_REQUIRED ACTION_: Show each line in the listing below that contains the word "Croce".
--- SOURCE MATERIAL Enclosed Below ---
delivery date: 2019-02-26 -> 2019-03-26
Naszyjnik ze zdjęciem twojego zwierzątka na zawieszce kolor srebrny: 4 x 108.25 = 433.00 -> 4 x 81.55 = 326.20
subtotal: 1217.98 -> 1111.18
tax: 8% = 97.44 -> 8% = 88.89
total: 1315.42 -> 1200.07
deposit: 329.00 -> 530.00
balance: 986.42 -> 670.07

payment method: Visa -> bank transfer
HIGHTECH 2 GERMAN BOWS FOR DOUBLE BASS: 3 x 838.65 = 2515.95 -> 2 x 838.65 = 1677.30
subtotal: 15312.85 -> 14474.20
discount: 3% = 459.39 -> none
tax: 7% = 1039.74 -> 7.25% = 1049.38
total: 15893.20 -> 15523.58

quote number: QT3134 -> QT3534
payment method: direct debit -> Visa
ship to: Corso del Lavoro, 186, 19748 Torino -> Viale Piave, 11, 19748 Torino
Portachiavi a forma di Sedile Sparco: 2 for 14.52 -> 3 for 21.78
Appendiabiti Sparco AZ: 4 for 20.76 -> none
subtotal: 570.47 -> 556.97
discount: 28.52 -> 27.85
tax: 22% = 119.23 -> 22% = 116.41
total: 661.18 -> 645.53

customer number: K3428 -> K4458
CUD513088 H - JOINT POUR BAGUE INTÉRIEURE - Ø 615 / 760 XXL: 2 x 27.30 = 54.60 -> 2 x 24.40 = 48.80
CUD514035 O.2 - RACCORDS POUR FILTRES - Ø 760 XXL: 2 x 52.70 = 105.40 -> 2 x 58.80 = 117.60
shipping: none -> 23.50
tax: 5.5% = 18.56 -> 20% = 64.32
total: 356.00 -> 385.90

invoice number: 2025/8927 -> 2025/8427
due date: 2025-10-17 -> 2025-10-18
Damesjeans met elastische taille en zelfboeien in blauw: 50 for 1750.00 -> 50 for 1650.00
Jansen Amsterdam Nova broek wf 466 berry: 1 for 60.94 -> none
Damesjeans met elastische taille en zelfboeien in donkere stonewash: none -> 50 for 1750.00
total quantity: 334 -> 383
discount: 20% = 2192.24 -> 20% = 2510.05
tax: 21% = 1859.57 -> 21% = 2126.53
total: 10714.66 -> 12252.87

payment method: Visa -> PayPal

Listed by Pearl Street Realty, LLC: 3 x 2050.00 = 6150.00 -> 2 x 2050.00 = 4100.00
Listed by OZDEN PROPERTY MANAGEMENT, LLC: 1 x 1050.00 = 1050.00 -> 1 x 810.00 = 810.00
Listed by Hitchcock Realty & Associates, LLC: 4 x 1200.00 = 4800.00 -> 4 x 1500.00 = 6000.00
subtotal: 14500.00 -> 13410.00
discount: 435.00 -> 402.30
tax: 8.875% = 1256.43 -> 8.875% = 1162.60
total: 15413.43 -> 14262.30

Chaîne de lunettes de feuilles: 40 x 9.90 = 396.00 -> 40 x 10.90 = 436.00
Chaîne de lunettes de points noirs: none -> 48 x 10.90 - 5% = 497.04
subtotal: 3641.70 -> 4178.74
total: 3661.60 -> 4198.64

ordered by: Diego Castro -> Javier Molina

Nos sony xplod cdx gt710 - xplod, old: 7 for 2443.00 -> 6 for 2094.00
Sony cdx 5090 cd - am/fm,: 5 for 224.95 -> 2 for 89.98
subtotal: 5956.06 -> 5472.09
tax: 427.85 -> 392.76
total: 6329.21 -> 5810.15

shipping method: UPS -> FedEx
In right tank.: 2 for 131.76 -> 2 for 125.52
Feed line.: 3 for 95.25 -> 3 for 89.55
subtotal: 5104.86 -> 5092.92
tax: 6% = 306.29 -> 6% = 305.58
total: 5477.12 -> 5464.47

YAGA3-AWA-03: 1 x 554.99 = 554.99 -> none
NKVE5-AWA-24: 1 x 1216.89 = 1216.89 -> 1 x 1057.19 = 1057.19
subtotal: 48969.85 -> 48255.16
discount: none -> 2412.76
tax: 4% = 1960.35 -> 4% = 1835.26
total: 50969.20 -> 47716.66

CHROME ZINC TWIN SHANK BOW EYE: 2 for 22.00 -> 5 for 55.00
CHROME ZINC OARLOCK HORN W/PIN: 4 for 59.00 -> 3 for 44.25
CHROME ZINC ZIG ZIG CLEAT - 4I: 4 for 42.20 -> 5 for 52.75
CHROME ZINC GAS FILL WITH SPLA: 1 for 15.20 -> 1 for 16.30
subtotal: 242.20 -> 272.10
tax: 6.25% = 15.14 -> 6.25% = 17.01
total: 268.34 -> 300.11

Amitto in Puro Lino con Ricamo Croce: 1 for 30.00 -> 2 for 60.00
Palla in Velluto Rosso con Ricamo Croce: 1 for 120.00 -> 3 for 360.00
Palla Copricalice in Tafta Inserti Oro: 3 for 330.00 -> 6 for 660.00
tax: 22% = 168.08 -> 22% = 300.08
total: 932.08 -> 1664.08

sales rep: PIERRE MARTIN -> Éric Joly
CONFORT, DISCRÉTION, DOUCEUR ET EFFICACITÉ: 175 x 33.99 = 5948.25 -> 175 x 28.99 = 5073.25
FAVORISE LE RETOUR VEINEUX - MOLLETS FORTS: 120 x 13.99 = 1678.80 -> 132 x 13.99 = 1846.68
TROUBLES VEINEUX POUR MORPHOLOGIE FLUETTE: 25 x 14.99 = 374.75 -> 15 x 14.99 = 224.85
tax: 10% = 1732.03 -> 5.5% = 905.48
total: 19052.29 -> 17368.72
--- End of Enclosed SOURCE MATERIAL ---
_ANSWER TO THE PROBLEM_:
Amitto in Puro Lino con Ricamo Croce: 1 for 30.00 -> 2 for 60.00
Palla in Velluto Rosso con Ricamo Croce: 1 for 120.00 -> 3 for 360.00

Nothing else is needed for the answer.